Remove email from Git history before brokers scrape it
Learn how to remove email from Git history, clean up hosting profiles, and lower the chance of old contact data being scraped by brokers.

Why an old email stays public
A Git commit is more than a saved code change. It also stores author details, and that often includes an email address. If you used a personal, school, or old work email years ago, that address can stay attached to the commit for as long as the history exists.
That catches people off guard because changing your profile usually does not fix it. Your current account settings can be private, but old commits still keep the original metadata unless you rewrite the history itself.
Public repositories make the problem worse. Once a repo is visible, other people can fork it, clone it, mirror it, archive it, or copy part of it into another project. Even if you later delete the repo or update your profile, those copies can keep the old email alive in places you do not control.
This shows up all the time in side projects. A student pushes code with a college address, graduates, and loses access to that inbox. Someone else uses a personal Gmail account for a weekend project, forgets about it, and leaves the repo public for years. The code gets stale, but the contact data does not.
Scrapers and data brokers do not need to message you to collect that address. They can pull it straight from public commit history, profile activity, exported archives, and copied repositories. Your email can end up on people-search sites or marketing lists without any warning in your inbox.
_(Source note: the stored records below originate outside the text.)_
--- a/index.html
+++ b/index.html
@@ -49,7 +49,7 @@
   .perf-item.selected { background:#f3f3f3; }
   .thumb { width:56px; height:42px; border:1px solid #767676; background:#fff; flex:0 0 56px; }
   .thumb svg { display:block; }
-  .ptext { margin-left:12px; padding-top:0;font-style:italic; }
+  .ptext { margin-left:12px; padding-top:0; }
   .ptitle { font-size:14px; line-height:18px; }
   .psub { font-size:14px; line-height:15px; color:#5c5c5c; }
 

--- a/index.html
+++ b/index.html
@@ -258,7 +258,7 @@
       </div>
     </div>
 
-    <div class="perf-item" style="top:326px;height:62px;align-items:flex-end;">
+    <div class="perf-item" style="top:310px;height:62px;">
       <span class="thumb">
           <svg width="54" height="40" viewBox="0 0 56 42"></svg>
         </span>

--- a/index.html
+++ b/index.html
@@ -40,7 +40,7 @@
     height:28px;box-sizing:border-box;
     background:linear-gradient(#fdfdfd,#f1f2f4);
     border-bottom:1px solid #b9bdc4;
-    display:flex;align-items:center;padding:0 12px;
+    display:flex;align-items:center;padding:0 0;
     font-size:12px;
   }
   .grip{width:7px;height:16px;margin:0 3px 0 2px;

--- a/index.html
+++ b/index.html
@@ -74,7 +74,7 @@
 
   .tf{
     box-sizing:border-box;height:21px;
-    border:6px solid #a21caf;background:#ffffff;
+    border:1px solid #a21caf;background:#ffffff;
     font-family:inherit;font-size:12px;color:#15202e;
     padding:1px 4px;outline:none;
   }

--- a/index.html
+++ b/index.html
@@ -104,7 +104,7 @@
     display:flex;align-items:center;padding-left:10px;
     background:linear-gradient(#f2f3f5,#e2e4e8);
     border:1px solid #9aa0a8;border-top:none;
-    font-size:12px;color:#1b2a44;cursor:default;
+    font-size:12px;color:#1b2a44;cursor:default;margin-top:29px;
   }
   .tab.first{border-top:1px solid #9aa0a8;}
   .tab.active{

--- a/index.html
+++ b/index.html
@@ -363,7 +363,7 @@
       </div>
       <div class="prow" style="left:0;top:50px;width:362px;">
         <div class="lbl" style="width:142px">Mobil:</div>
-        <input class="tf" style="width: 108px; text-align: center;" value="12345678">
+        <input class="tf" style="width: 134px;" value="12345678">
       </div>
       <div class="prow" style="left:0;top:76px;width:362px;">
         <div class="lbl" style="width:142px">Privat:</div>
That is why people try to clean up old commit emails after the fact. The real issue is not one bad commit. It is that public code history is easy to copy, easy to index, and hard to fully pull back once it has been out in the open for a while.
Where your contact data can still appear
If you want to clean this up, do not look only at the repository home page. Your address can show up in several layers of the same project, and some of them are easy to miss.
The first place is the commit data itself. Every commit can store both an author and a committer identity, and each one may include a name and email. If you used a personal address on an old laptop and later switched to a no-reply address, the older commits can still keep the original one.
On code hosting sites, that information often becomes easy to browse. A commit page may show the email directly or connect it to an account, avatar, or verified profile. In some cases, a verified email helps tie repository activity back to a profile page, which makes the address easier to scrape and match with other records.
The trail also spreads beyond the main repo. Forks can keep the same old commits. Mirrors can copy the full history to another host. Anyone who cloned the repo already has a local copy. Patch files may include the author line in plain text, and exported archives or backups can preserve old metadata for years.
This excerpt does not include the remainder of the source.